Over the years in working with hundreds of dining programs, we’ve noted that dining professionals are increasingly challenged by the complexity of the business. The key stakeholders, particularly organizational leadership, often have little understanding of what it takes to deliver the dining experience that they have come to expect. This has become even more evident during the pandemic.
However, there is hope. In this blog, I’m going to share key insights that we have gained from conversations with industry leaders on the challenges they face relative to complexity - and more importantly - the strategies they employ to overcome them.
It is a Balancing Act Between Many Variables
Some days it feels like managing is a game of whack-a-mole. Quality of the food, variety that meets the needs of a diverse customer base, consistent service delivery, operating costs managed within budget, sufficient staffing by people that are properly trained and engaged, ongoing support of organizational priorities… and the list goes on. All of these must be in alignment for a dining program to be successful.

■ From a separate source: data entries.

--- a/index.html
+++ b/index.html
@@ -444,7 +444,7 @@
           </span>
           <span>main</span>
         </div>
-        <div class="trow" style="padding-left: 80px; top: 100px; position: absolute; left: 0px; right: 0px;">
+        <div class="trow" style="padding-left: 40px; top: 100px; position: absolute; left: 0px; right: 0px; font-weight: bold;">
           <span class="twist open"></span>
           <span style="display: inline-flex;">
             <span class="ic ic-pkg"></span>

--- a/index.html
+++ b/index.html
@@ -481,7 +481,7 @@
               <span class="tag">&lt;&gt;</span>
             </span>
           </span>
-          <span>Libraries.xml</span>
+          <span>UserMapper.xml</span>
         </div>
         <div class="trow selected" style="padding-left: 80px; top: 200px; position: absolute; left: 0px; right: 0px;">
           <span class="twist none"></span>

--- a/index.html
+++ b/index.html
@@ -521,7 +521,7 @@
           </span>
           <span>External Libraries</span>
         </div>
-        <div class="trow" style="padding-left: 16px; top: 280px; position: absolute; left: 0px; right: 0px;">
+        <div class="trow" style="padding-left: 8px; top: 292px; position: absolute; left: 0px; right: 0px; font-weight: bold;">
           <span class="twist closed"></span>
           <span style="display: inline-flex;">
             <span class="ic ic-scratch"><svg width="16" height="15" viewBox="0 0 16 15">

To solve for this, leading programs have committed to developing and implementing a Continuous Improvement (CI) process that helps management stay on top of issues before they become problems. The best CI programs have this in common:
They don’t measure everything. They only focus on the factors that have the greatest impact and align with strategic goals.

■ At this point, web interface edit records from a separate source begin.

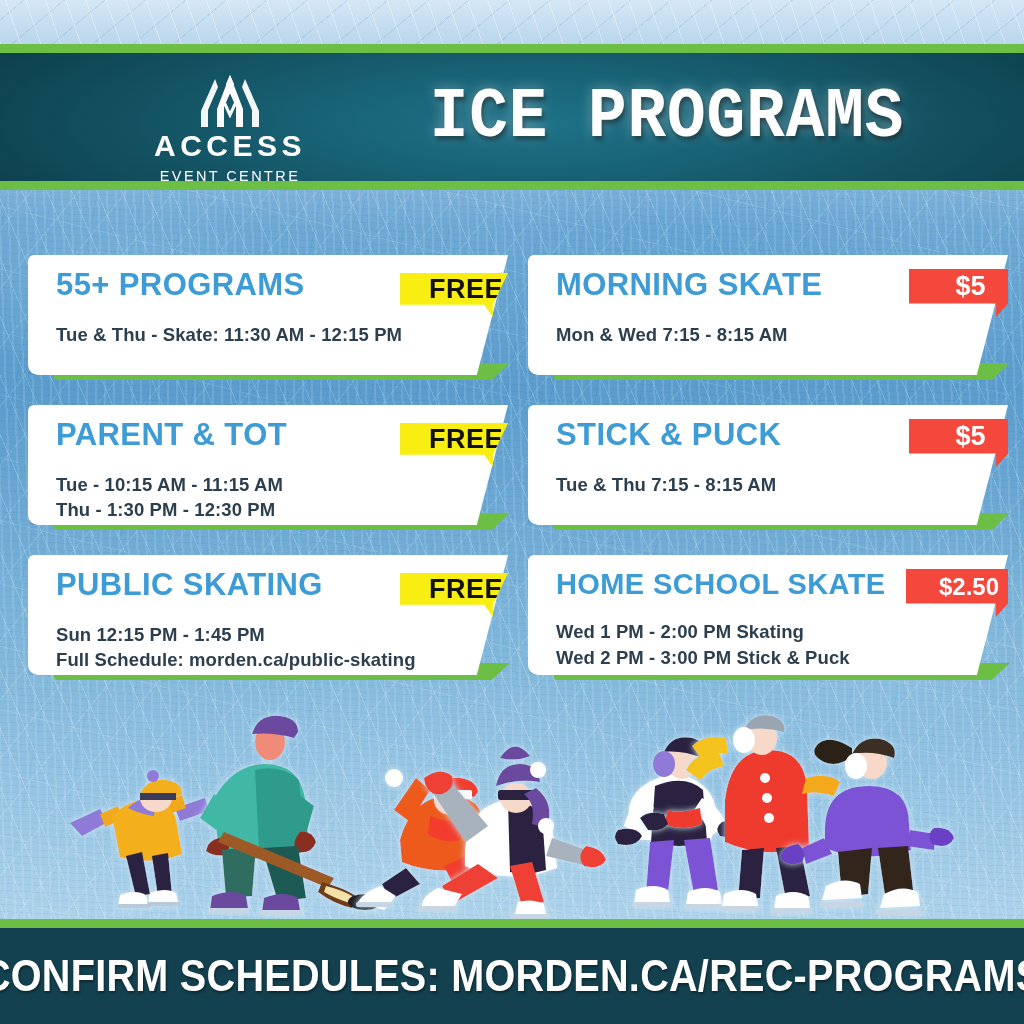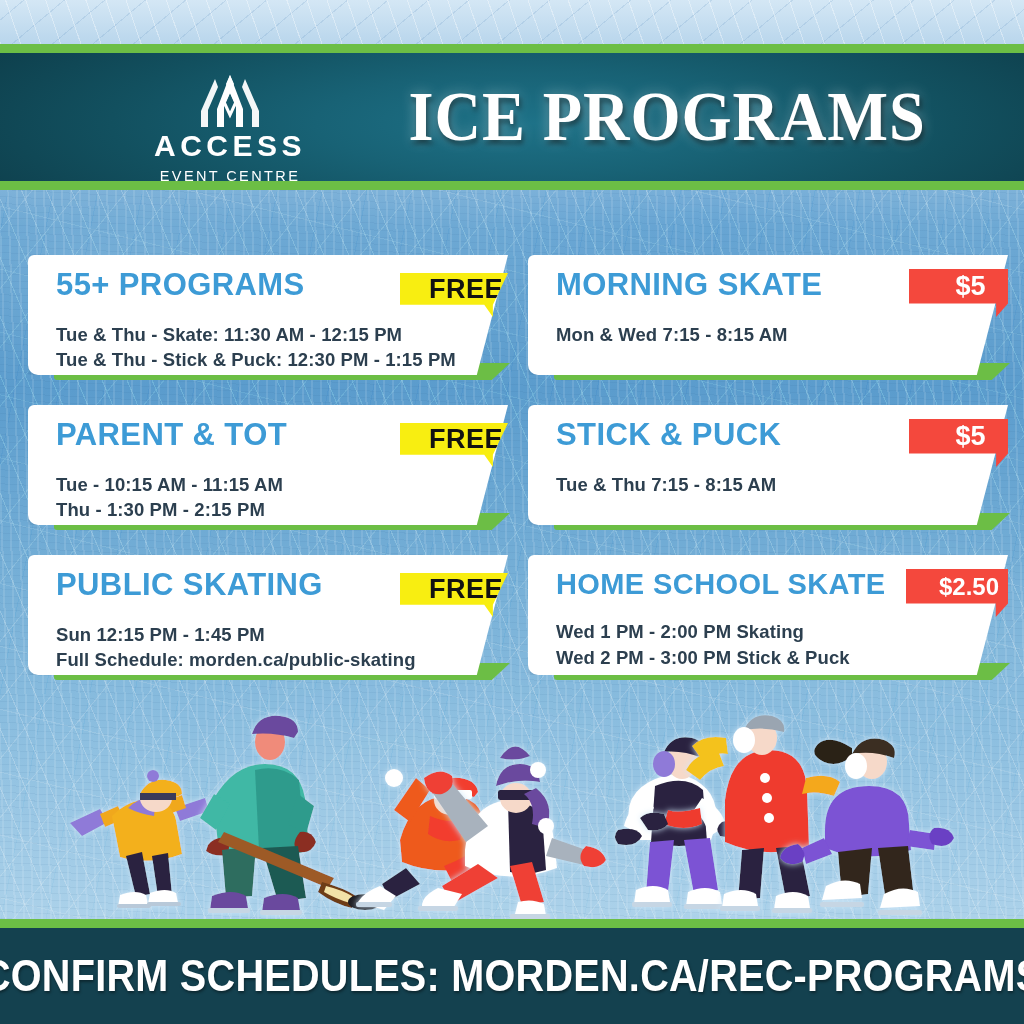--- a/index.html
+++ b/index.html
@@ -63,7 +63,7 @@
 
   .hdr-title{position:absolute;left:330px;right:20px;top:50%;transform:translateY(-50%);
     text-align:center;color:#fff;font-size:70px;font-weight:700;letter-spacing:1px;
-    font-family:Liberation Serif, serif;
+    font-family:Liberation Mono, monospace;
     transform-origin:center;
     text-shadow:2px 4px 5px rgba(0,0,0,.45), 0 0 14px rgba(255,255,255,.35);
     white-space:nowrap;}

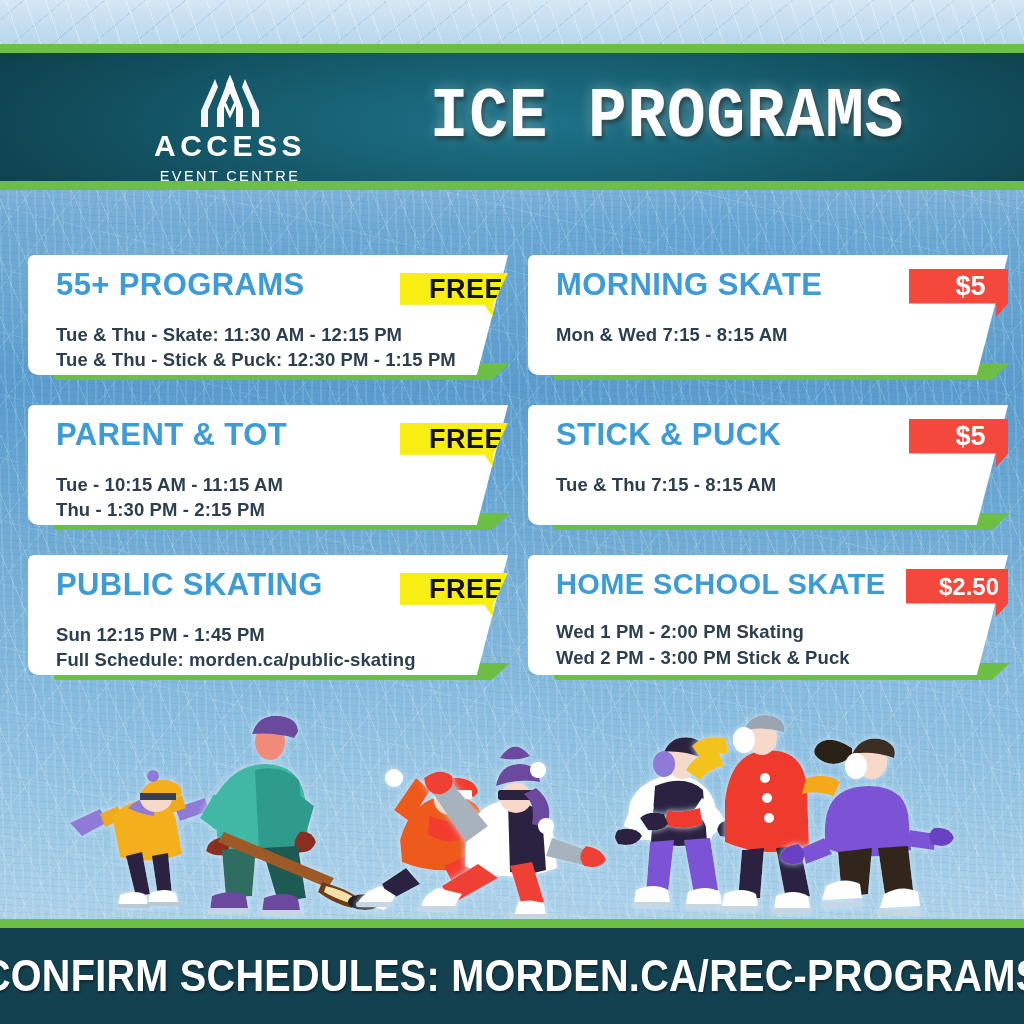--- a/index.html
+++ b/index.html
@@ -162,7 +162,6 @@
           <div class="card-title">55+ PROGRAMS</div>
           <div class="card-lines">
             <div class="card-line">Tue &amp; Thu - Skate:  11:30 AM - 12:15 PM</div>
-            <div class="card-line">Tue &amp; Thu - Stick &amp; Puck:  12:30 PM -  1:15 PM</div>
           </div>
         </div>
         <div class="badge badge-free" style="left:372px;width:108px;">FREE</div>

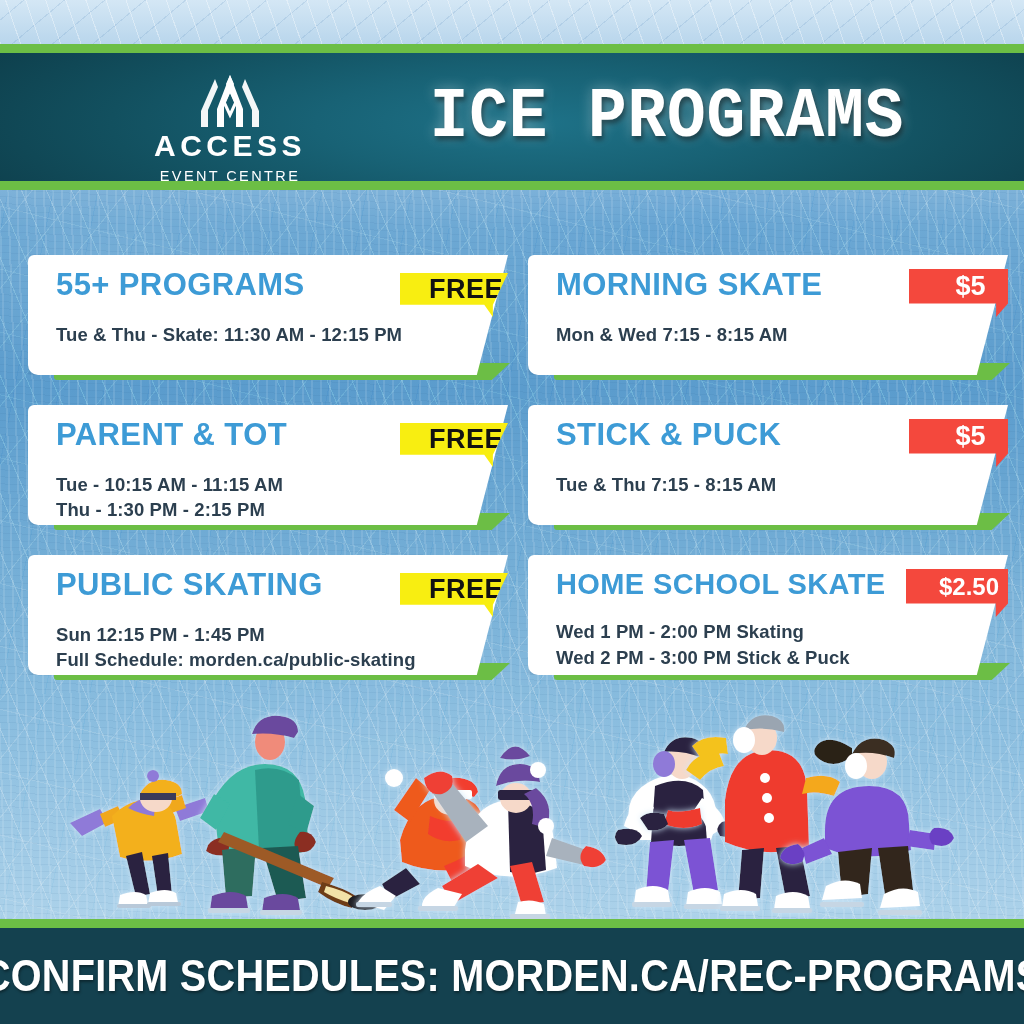--- a/index.html
+++ b/index.html
@@ -188,7 +188,7 @@
           <div class="card-title">PARENT &amp; TOT</div>
           <div class="card-lines">
             <div class="card-line">Tue - 10:15 AM -  11:15 AM</div>
-            <div class="card-line">Thu -  1:30 PM - 2:15 PM</div>
+            <div class="card-line">Thu -  1:30 PM - 12:30 PM</div>
           </div>
         </div>
         <div class="badge badge-free" style="left:372px;width:108px;">FREE</div>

The CI process is frequent, ongoing and routine – annual reviews are good, but too late for many things.
Data is gathered and reported in real time so that actionable priorities can be easily identified.
Dining Programs Serve Many Stakeholders
Striking a balancing act in serving a wide audience, all with different needs, is one of the most complex parts of running a foodservice program. These stakeholders can include:
The customer, who is a constituent group representing many (sometimes conflicting) priorities
The organization, with institutional mission and various initiatives
Leadership
Peer programs (“keeping up with the Joneses”)
Where we see the most success in serving so many stakeholders are high performing dining programs that have implemented AND maintained a regular practice of soliciting feedback in an ongoing basis through several channels:
Engaging customers through a variety of feedback mechanisms
Periodic assessment of program offerings in service of institutional priorities
Regular check-ins with leadership
Peer benchmarking surveys
Expectations to Contribute Beyond Simply Providing Food and Funds
Of course, dining impacts the quality of campus experience, but it is also expected to contribute in a myriad of other ways. Student success, student retention, institutional sustainability goals, communicating commitment to social justice values, just to name a few. Within financial, there are many buckets – contributions to overhead, commissions, meal plan override, scholarships, funded internships, donations, in-kind services, capital investment. These contributions to the organization go far beyond serving food and being a profit center.
So what is the solution in delivering and balancing these contributions? For outsourced programs, part of selecting a dining partner should including identifying goals and expectations for all areas, not just financial, and evaluate proposals relative to the totality of these factors. For self-operated programs, dining services must quantify and communicate the program’s contributions to customers and leadership on a regular basis.
While complexity is a challenge we all face in our work, we hope implementing these strategies will help you embrace them as opportunities to continuously improve, and operate a dining program that delivers superior value to all of your stakeholders.